Last year, these disruptors snapped up more than 5% of houses in Atlanta, Phoenix, and Las Vegas.
- So-called “iBuying” is the mother of all disruptions.
Real estate is one of America’s biggest, most lucrative markets.
Roughly five million homes were sold last year, totaling $1.6 trillion in value. But did you know less than 1% of transactions happen online?
Buying and selling homes is America’s largest undisrupted market.
Today, you can do just about anything on your smartphone. But as I wrote last year, middlemen still dominate the real estate market.
If you’ve ever bought or sold a house, you know realtors take a fat slice for themselves. If the same agent is working for both sides on a $500,000 deal, you have to cut them a $30,000 check!
Then you have mortgage brokers… title insurers… surveyors… and lawyers to pay too! And getting slammed with fees is the “easy” part.
You have to negotiate offers and tend to repairs… host open houses with strangers traipsing through your home. And if things don’t go smoothly, prepare for shouting matches with incompetent realtors.
Selling a home is the largest transaction in most folks’ lives. It’s also the most painful, making it ripe for disruption.
An Opendoor survey found one in four Americans would rather get a root canal than go through the process of selling their home!
- What if you could make home buying stress-free?
How much do you think that service would be worth?
This is what Opendoor has invented with iBuying. And it’s one of the greatest disruptions I’ve ever seen. And I’m convinced it will transform the $1.6 trillion/year real estate market.
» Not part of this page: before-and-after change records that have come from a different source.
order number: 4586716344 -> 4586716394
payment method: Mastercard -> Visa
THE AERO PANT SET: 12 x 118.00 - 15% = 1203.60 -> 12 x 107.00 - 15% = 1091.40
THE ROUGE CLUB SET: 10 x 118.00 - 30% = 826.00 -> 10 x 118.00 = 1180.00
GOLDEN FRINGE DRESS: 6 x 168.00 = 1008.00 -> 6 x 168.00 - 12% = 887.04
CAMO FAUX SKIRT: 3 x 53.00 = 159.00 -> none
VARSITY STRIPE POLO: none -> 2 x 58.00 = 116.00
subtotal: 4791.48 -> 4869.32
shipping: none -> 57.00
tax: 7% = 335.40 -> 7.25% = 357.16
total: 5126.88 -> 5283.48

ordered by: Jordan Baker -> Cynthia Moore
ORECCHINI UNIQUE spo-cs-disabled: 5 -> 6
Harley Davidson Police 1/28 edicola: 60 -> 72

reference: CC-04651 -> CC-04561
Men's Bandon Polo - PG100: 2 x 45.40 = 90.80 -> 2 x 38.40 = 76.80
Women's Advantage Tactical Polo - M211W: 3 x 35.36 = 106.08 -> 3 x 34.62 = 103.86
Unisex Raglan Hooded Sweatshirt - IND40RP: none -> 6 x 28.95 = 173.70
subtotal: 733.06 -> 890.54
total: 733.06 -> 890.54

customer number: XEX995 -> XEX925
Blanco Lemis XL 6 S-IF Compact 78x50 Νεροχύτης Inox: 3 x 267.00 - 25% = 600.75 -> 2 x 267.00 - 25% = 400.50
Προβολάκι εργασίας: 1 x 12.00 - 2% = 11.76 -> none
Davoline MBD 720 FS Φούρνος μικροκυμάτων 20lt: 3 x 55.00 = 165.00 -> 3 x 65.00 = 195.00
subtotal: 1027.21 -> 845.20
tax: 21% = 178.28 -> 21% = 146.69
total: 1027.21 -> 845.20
As I mentioned, the disruptor basically allows you to buy and sell a house with a few clicks of your smartphone.
It handles all the renovations. It lets you pick a closing date. So you don’t have to shack up in your mother-in-law’s house for a month while you wait on your new home.
And Opendoor will wire the cash into your bank account in as little as three days. Compare that to the traditional route, which averages two months from listing to closing.
Take Miriam Glover, for example. The writer recently sold her Dallas-Fort Worth home to Opendoor.
Getting her house ready to sell and dealing with strangers walking through her property gave her pause. And she didn’t want the hassle of getting it in “list ready” condition.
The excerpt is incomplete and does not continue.